## What is needed
Only one span of the material below is wanted. Output it exactly, from the line with "text: PLATE ->" through the line with "text: MISCELATRICE ->", without any pictures.
*** Supplied data
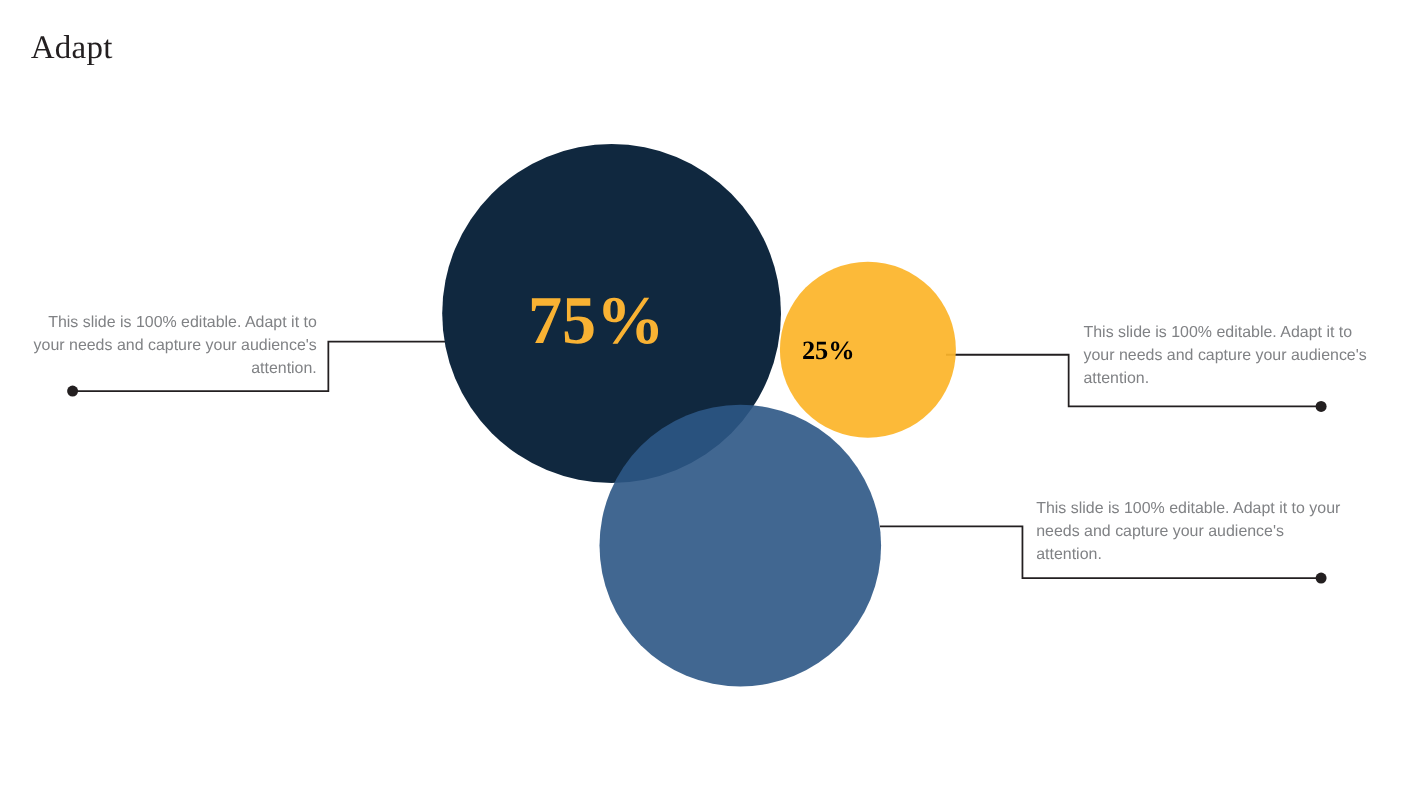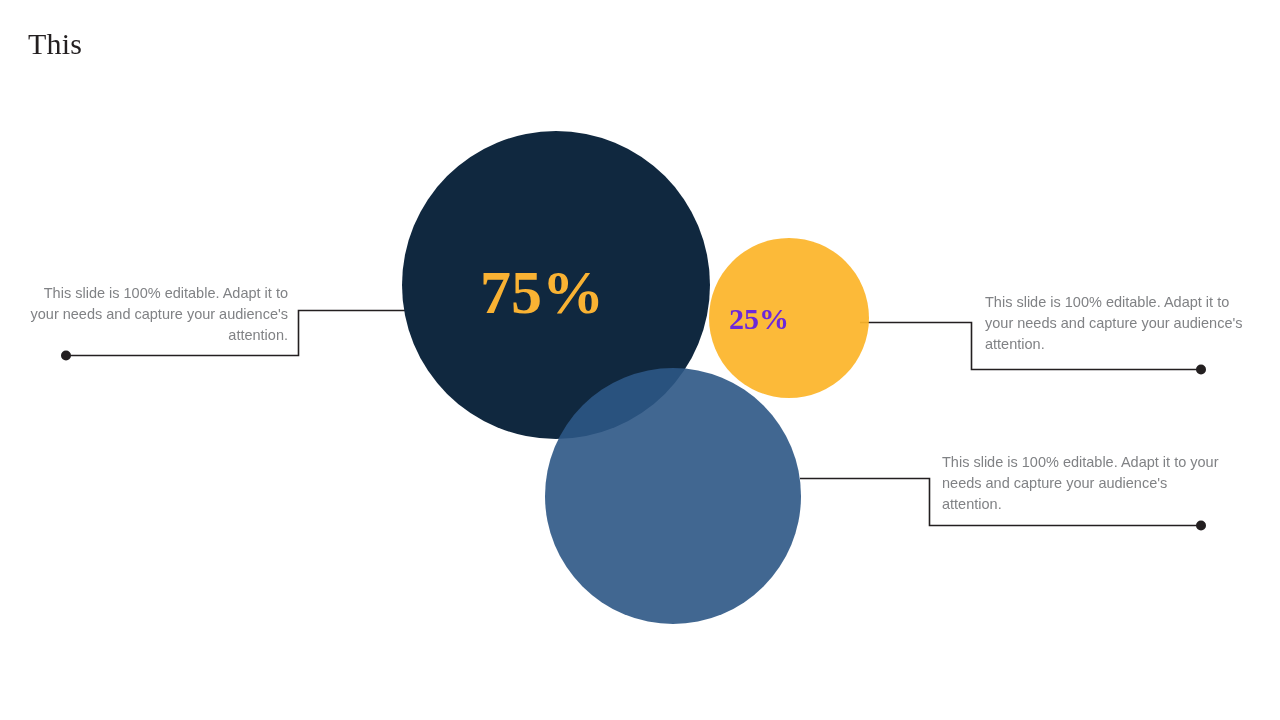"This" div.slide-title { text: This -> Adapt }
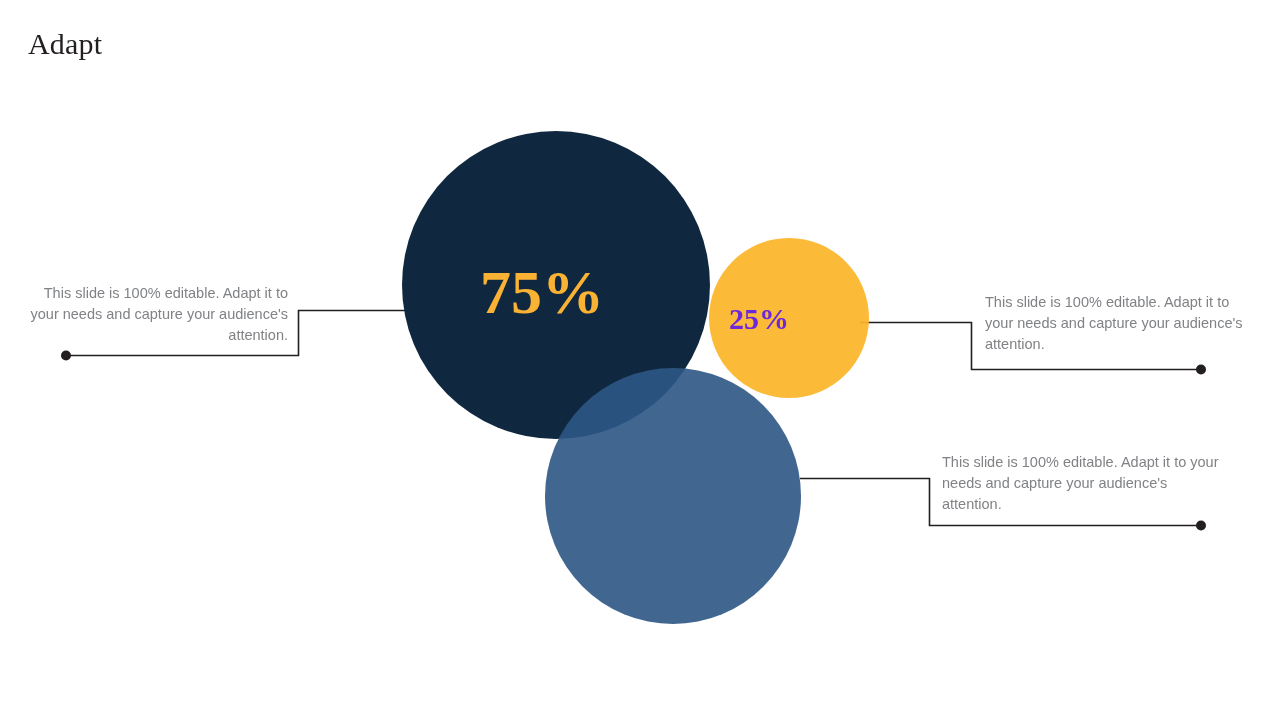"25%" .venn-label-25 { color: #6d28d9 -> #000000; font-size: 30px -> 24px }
******
*** Supplied data
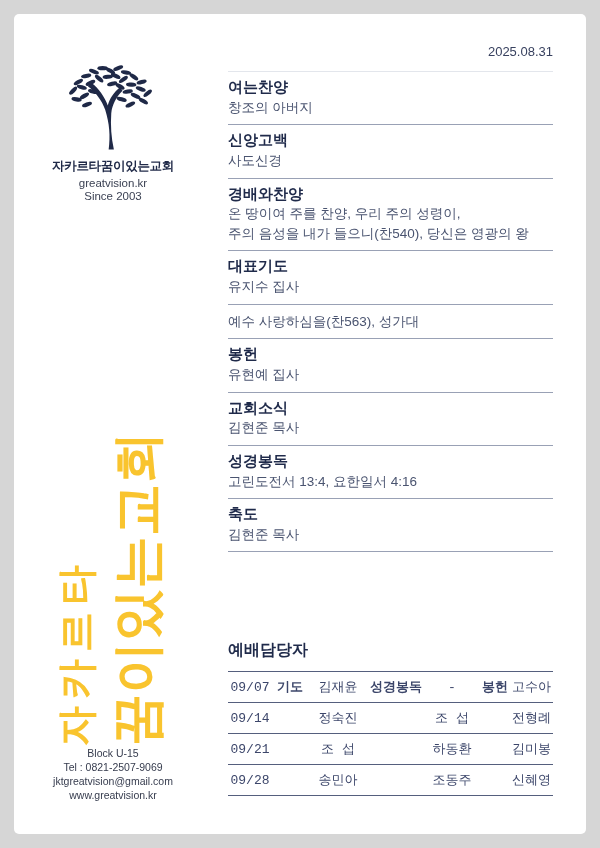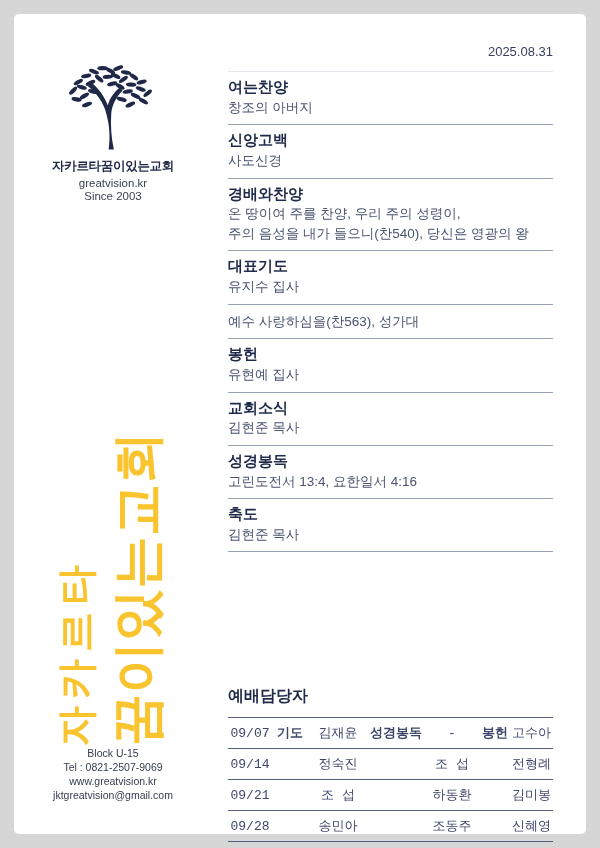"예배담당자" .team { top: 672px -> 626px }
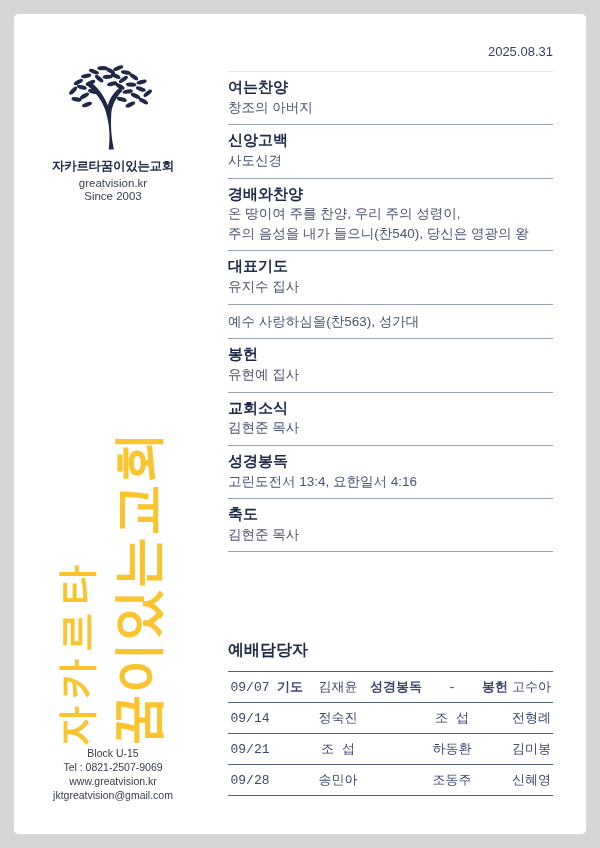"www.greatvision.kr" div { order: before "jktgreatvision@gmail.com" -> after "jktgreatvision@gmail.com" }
******
*** Supplied data
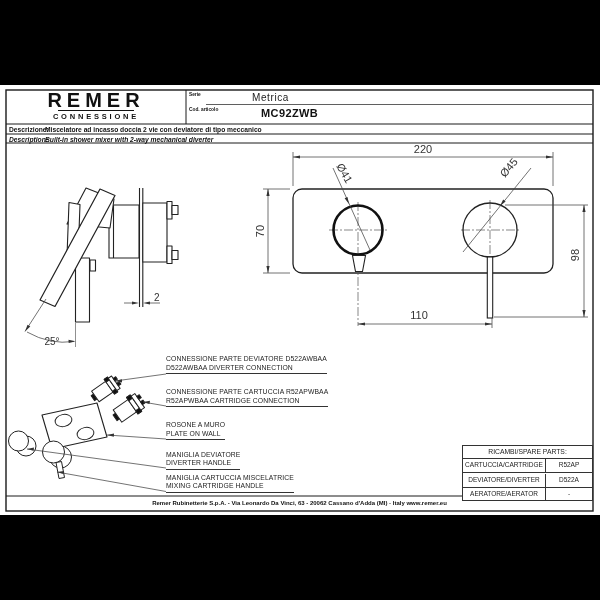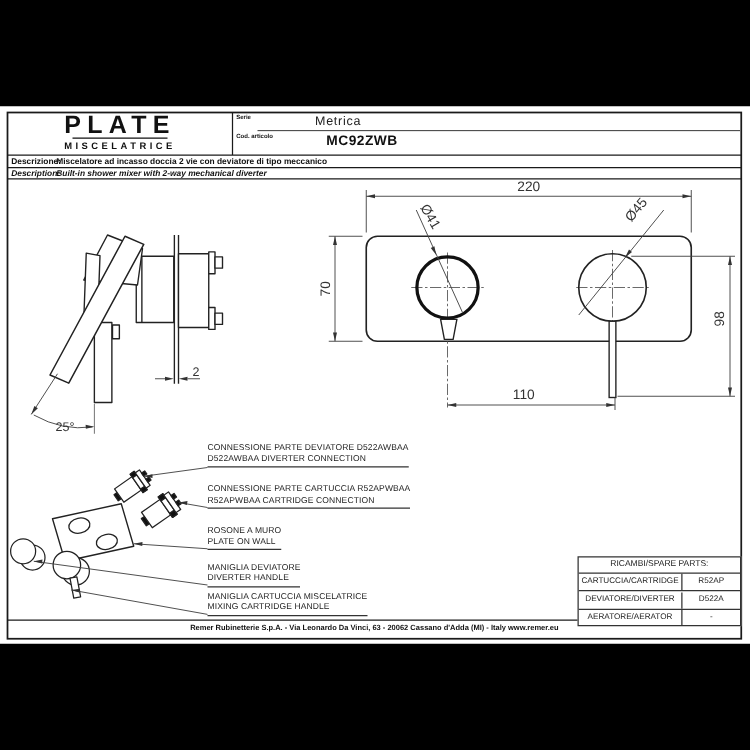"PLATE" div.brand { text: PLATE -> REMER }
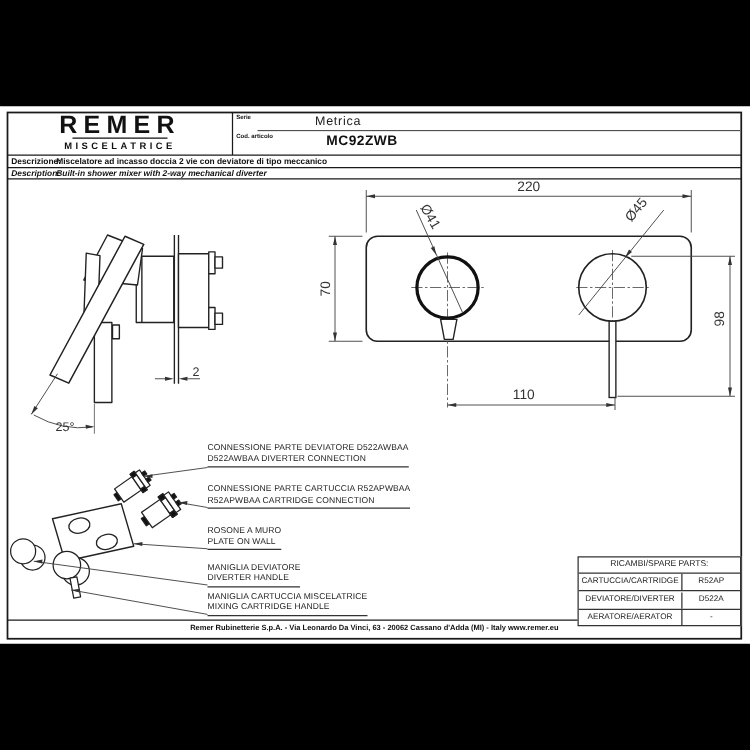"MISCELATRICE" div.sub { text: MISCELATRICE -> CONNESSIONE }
******
## Written response
"PLATE" div.brand { text: PLATE -> REMER }
"MISCELATRICE" div.sub { text: MISCELATRICE -> CONNESSIONE }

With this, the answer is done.